When you reach the line in the data below that contains "discount: none -> 274.76", please start repeating lines exactly, and stop after the line that contains "total: 14640.56 -> 13504.14", repeating nothing else.

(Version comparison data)

= Beginning of Section =

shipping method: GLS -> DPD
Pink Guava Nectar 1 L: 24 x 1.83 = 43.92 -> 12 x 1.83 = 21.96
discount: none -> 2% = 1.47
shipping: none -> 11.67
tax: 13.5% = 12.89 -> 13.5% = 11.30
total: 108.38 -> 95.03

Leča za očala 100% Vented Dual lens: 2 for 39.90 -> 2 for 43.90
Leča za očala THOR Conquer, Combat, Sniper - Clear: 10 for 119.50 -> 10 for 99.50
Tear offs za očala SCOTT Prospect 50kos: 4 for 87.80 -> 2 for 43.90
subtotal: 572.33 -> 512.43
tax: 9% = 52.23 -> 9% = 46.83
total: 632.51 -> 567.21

= End of Section =
= Beginning of Section =

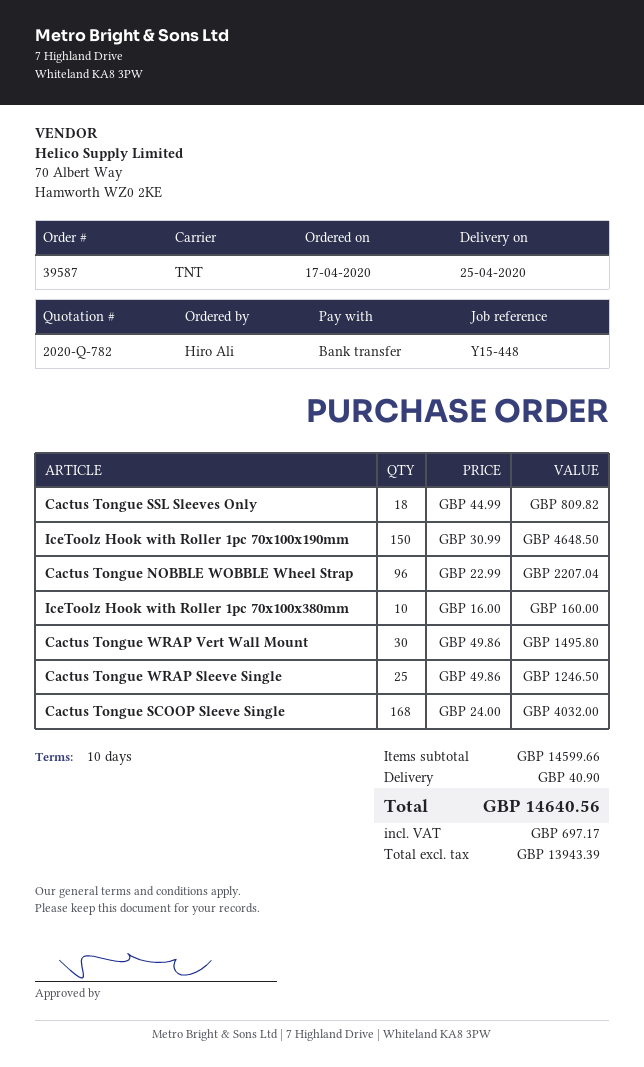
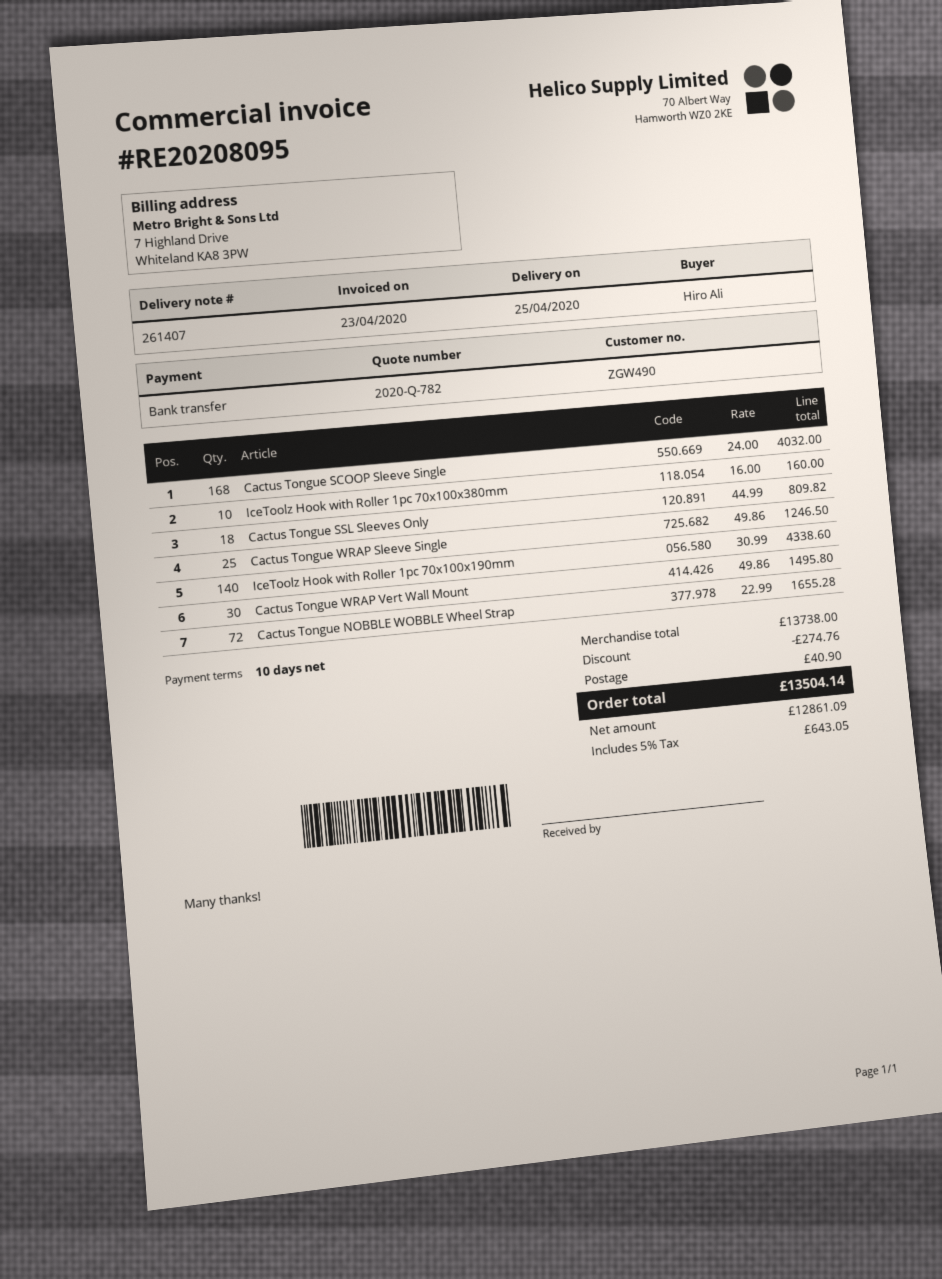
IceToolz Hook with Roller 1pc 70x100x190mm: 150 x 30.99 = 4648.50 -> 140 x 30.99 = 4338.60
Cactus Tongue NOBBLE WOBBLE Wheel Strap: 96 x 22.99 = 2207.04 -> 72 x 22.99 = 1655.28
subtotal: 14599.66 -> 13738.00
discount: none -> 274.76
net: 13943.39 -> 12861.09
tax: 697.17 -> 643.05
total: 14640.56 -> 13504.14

= End of Section =

Answer space —
discount: none -> 274.76
net: 13943.39 -> 12861.09
tax: 697.17 -> 643.05
total: 14640.56 -> 13504.14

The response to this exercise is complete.